As Starley stands in the on-deck circle, his younger brother Brandon begins to make his way from his seat in the stands toward the fence along the Raiders’ dugout. Once Starley is in the batter’s box and awaiting the first pitch, Brandon shouts ‘Rocket fire!”
“I hear him in the back of my mind,” Starley said of Brandon’s customary cheer. “It doesn’t have too much of an affect on me. It doesn’t bother me or anything. I actually like it. It kind of cheers me up and calms me down I guess.”
Whatever impact the two-worded encouragement has on Starley, it is definitely working on the field.
In the Raiders’ 22 Division I North League contests, Starley belted out 26 hits, drove in 12 runs and bashed four home runs. The senior also accounted for 19 runs and 49 total bases while batting .382 with just nine strikeouts.
“Right now he is our most productive player. He has been all year from Day 1,” Reed coach John Phenix said. “The same goes on defense because sometimes we have to move him around from second and third. He’s just had a great attitude about it all and he’s led us offensively and defensively. In my mind, he’s been our MVP.
“He’s gone above and beyond my expectations. I knew he was a good player and a great kid and student, but what he’s done for us this year, to me, is just totally unbelievable. It proves if you work hard, practice hard and you just believe in things you do and stay positive, it works out. You can take 20 kids like him a year, and whether you win, lose or draw, it would be fun coaching them.”
This season, Starley has helped lead the Blue and Gold to a 14-8 mark in league play and a spot in northern Nevada’s large school regional tournament as the sixth seed. Although he may be a bit reserved and quiet, it is his actions that lead the way for the Raiders.
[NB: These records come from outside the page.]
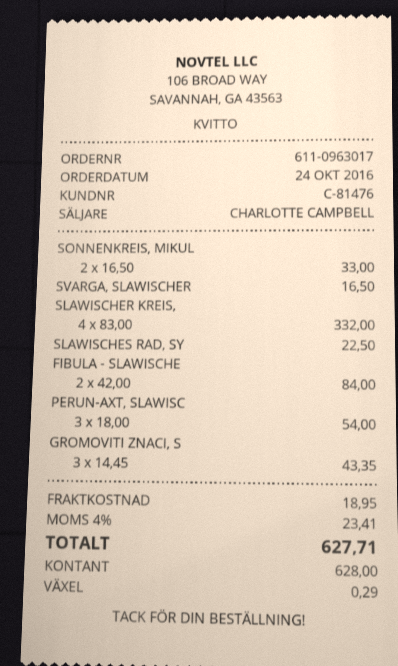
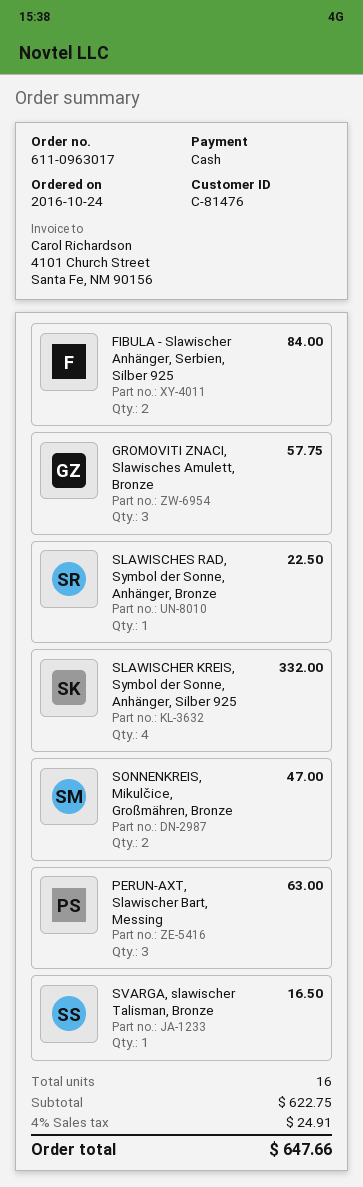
SONNENKREIS, MIKUL: 2 for 33.00 -> 2 for 47.00
PERUN-AXT, SLAWISC: 3 for 54.00 -> 3 for 63.00
GROMOVITI ZNACI, S: 3 for 43.35 -> 3 for 57.75
shipping: 18.95 -> none
tax: 4% = 23.41 -> 4% = 24.91
total: 627.71 -> 647.66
“He’s shy. He’s not too talkative, but he leads by example,” Phenix said. “He’s just one of those rare kids that practices hard, plays hard and criticizes nobody. He’s positive with everybody, whether they’re playing or not. He’s just one of those kids you dream about coaching.”
One of the reasons Phenix said he enjoys having Starley on the squad is the team-first attitude he brings to the field. Despite moving all through the middle of the lineup and now batting leadoff, as well as moving back and forth from second and third base, Phenix said Starley was always on board for whatever was best for the team.
“He’s one of the most unselfish kids that I’ve ever coached,” Phenix said. “He’s a winner. He might go 0-for-4, but if we win he doesn’t care. He wants to win. He’s just that type of kid.
“We talked about moving him around and all you ever hear back from him is positive things. It doesn’t matter where you put him, he’ll do what he has to do. He even told me if we needed him to pitch, he’d pitch. I told him, ‘OK, you can pitch batting practice.’”
While it may not be Starley’s pitching prowess that takes him to the next level, the senior is hoping to continue his baseball career after graduating from Reed. For now though, his focus is on the Raiders’ playoff date with No. 3 seeded Reno today, where he is hopeful Reed can stay on its hot streak.
“I guess the biggest thing would be to knock off Reno to start and go from there,” Starley said. “I just want to come out with the momentum that we have and knock them off.”
With a little help from Brandon, the Raiders may just be able to do that. Rocket fire!